October 2012 Arabesque Lecture Recap

Will Arab Americans Swing the 2012 Election?:
Understanding the Impact of the Arab American Vote


Washington, DC | www.adc.org | October 18, 2012 -- Yesterday, ADC kicked off the 2012-2013 Arabesque Lecture Series with a panel discussion about the upcoming presidential election and the role of Arab and Muslim Americans. The event took place at the ADC office -- it was a full house, and many tuned in to watch the event live online.

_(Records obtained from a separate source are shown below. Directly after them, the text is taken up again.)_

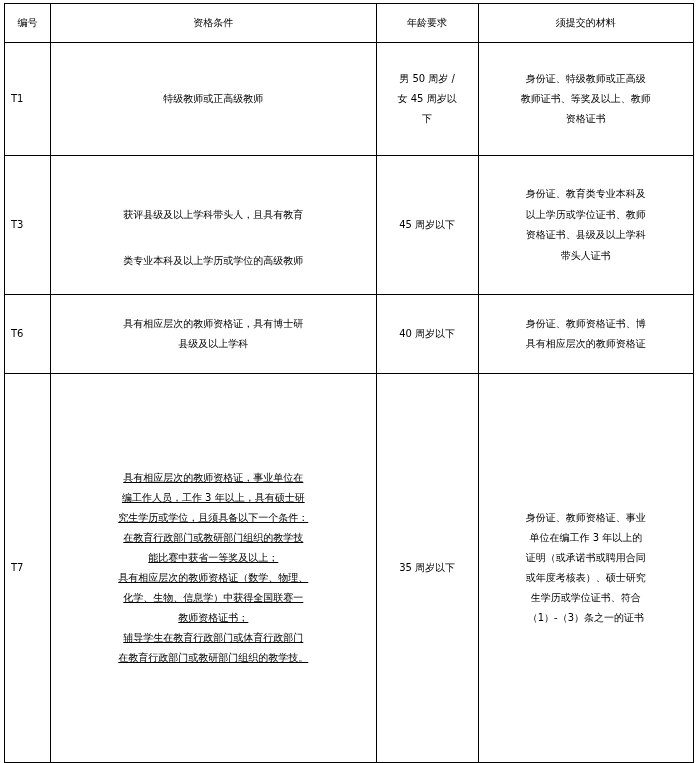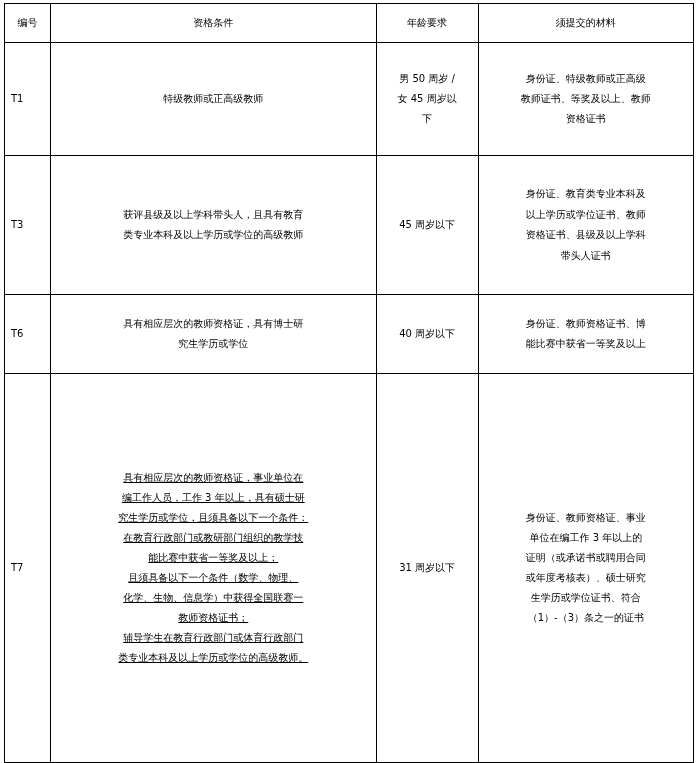--- a/index.html
+++ b/index.html
@@ -72,21 +72,21 @@
 
   .cond-block {
     display: block;
     text-align: center;
   }
   .cond-block > span {
     display: block;
   }
   .t7-cond > span { line-height: 2.0; text-decoration: underline; }
   .t7-docs > span { line-height: 2.0; }
-  .t3-cond > span { line-height: 2.05; }
+  .t3-cond > span { line-height: 2.05; margin-top: 26px; }
   .t3-docs > span { line-height: 2.05; }
   .t1-age > span { line-height: 2.0; text-align: center; }
   .t1-docs > span { line-height: 2.0; }
   .t6-cond > span { line-height: 2.0; }
   .t6-docs > span { line-height: 2.0; }
 </style>
 </head>
 <body>
 
 <div class="page">
@@ -151,55 +151,55 @@
             <span>带头人证书</span>
           </span>
         </td>
       </tr>
 
       <tr class="row-t6">
         <td class="cell-id">T6</td>
         <td class="cell-cond">
           <span class="cond-block lines t6-cond">
             <span>具有相应层次的教师资格证，具有博士研</span>
-            <span>究生学历或学位</span>
+            <span>县级及以上学科</span>
           </span>
         </td>
         <td class="cell-age">
           <span class="cond-block lines">
             <span>40 周岁以下</span>
           </span>
         </td>
         <td class="cell-docs">
           <span class="cond-block lines t6-docs">
             <span>身份证、教师资格证书、博</span>
-            <span>能比赛中获省一等奖及以上</span>
+            <span>具有相应层次的教师资格证</span>
           </span>
         </td>
       </tr>
 
       <tr class="row-t7">
         <td class="cell-id">T7</td>
         <td class="cell-cond">
           <span class="cond-block lines t7-cond">
             <span>具有相应层次的教师资格证，事业单位在</span>
             <span>编工作人员，工作 3 年以上，具有硕士研</span>
             <span>究生学历或学位，且须具备以下一个条件：</span>
             <span>在教育行政部门或教研部门组织的教学技</span>
             <span>能比赛中获省一等奖及以上；</span>
-            <span>且须具备以下一个条件（数学、物理、</span>
+            <span>具有相应层次的教师资格证（数学、物理、</span>
             <span>化学、生物、信息学）中获得全国联赛一</span>
             <span>教师资格证书；</span>
             <span>辅导学生在教育行政部门或体育行政部门</span>
-            <span>类专业本科及以上学历或学位的高级教师。</span>
-          </span>
-        </td>
-        <td class="cell-age">
-          <span class="cond-block lines">
-            <span>31 周岁以下</span>
+            <span>在教育行政部门或教研部门组织的教学技。</span>
+          </span>
+        </td>
+        <td class="cell-age">
+          <span class="cond-block lines">
+            <span>35 周岁以下</span>
           </span>
         </td>
         <td class="cell-docs">
           <span class="cond-block lines t7-docs">
             <span>身份证、教师资格证、事业</span>
             <span>单位在编工作 3 年以上的</span>
             <span>证明（或承诺书或聘用合同</span>
             <span>或年度考核表）、硕士研究</span>
             <span>生学历或学位证书、符合</span>
             <span>（1）-（3）条之一的证书</span>

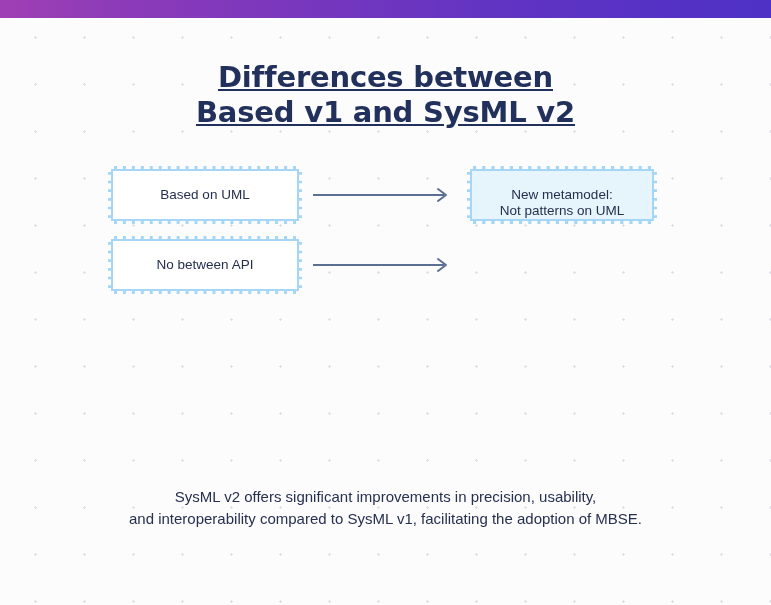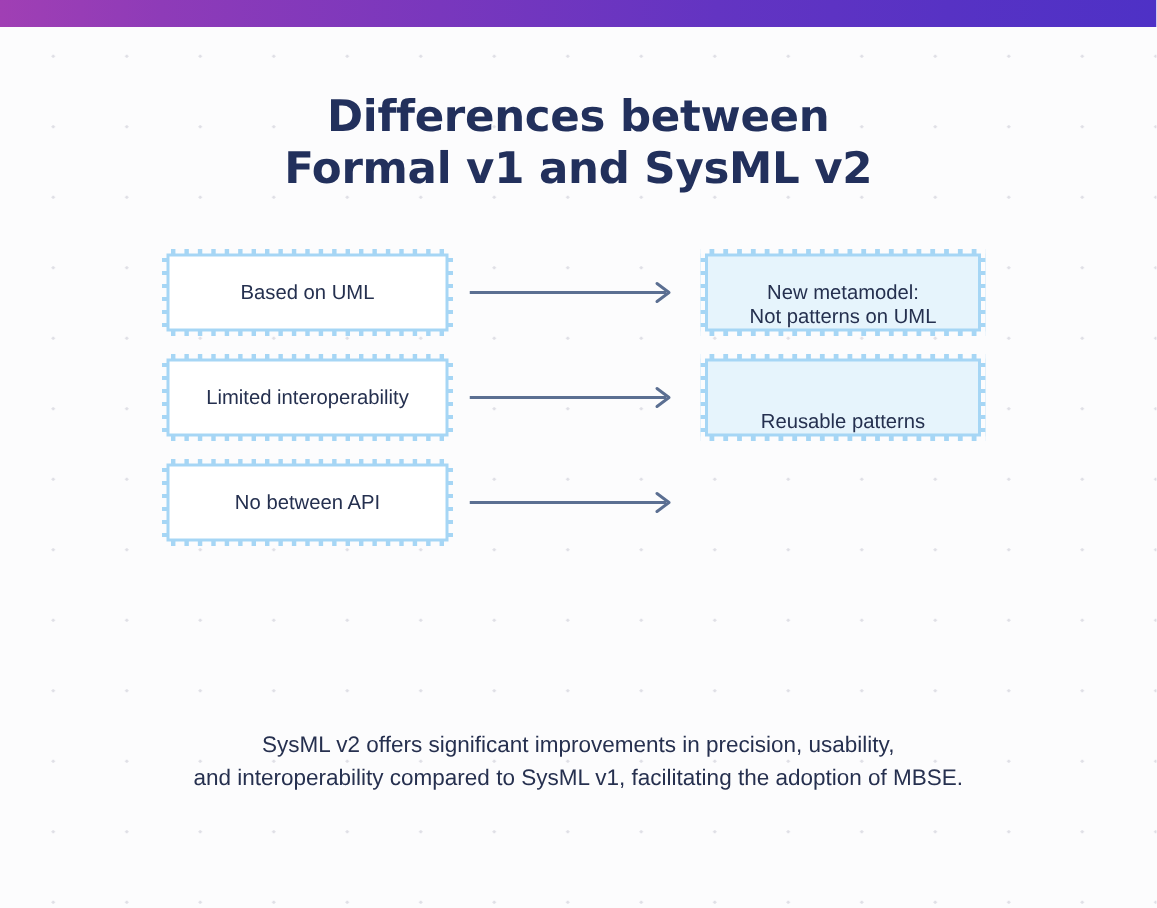--- a/index.html
+++ b/index.html
@@ -40,20 +40,21 @@
     left: 0;
     top: 60px;
     width: 771px;
     text-align: center;
     color: #22305c;
     font-family: "DejaVu Sans", sans-serif;
     font-weight: bold;
     font-size: 29px;
     line-height: 35px;
     letter-spacing: -0.2px;
+    text-decoration: underline;
   }
   #title .tline { display: block; }
 
   
   #rows {
     position: absolute;
     left: 0;
     top: 166px;
     width: 734px;
   }
@@ -125,21 +126,21 @@
 </style>
 </head>
 <body>
 
 <div id="page">
 
   <div id="topbar"></div>
 
   <div id="title">
     <span class="tline">Differences between</span>
-    <span class="tline">Formal v1 and SysML v2</span>
+    <span class="tline">Based v1 and SysML v2</span>
   </div>
 
   <div id="rows">
 
     <div class="row">
       <div class="box left">
         <span class="txt">Based on UML</span>
       </div>
       <div class="arrow">
         <svg width="140" height="16" viewBox="0 0 140 16">
@@ -148,34 +149,20 @@
         </svg>
       </div>
       <div class="box right">
         <span class="txt">
           <span>New metamodel:</span><br>
           <span>Not patterns on UML</span>
         </span>
       </div>
     </div>
 
-    <div class="row">
-      <div class="box left">
-        <span class="txt">Limited interoperability</span>
-      </div>
-      <div class="arrow">
-        <svg width="140" height="16" viewBox="0 0 140 16">
-          <path d="M0 8 L131 8" stroke="#5b6f92" stroke-width="2" fill="none"></path>
-          <path d="M125 2 L133 8 L125 14" stroke="#5b6f92" stroke-width="2" fill="none" stroke-linecap="round" stroke-linejoin="round"></path>
-        </svg>
-      </div>
-      <div class="box right">
-        <span class="txt">Reusable patterns</span>
-      </div>
-    </div>
 
 
     <div class="row">
       <div class="box left">
         <span class="txt">No between API</span>
       </div>
       <div class="arrow">
         <svg width="140" height="16" viewBox="0 0 140 16">
           <path d="M0 8 L131 8" stroke="#5b6f92" stroke-width="2" fill="none"></path>
           <path d="M125 2 L133 8 L125 14" stroke="#5b6f92" stroke-width="2" fill="none" stroke-linecap="round" stroke-linejoin="round"></path>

ADC was honored to have as its guest speakers Dr. Clovis Maksoud, former ambassador and permanent observer at the United Nations and its chief representative in the US for more than ten years, and Corey Saylor, CAIR’s National Legislative Director. ADC’s President Warren David moderated the discussion, inviting both speakers to share their insights on a range of key election issues important to members of our community and fielding questions from the audience in the hall and on twitter.

Both speakers enthusiastically shared an optimistic message: Arab and Muslim American communities have become more engaged in politics and have an impact. In fact, in his introductory comments, Saylor underscored the significance of our role in this election, saying “this is the year where we may be the ones to swing it.” Regardless of who we vote for, it is imperative, he said, that members in our community make their voices heard so that our political leaders take notice, which is why CAIR, ADC, and a number of other organizations have coordinated efforts on a “get out the vote” campaign for our communities.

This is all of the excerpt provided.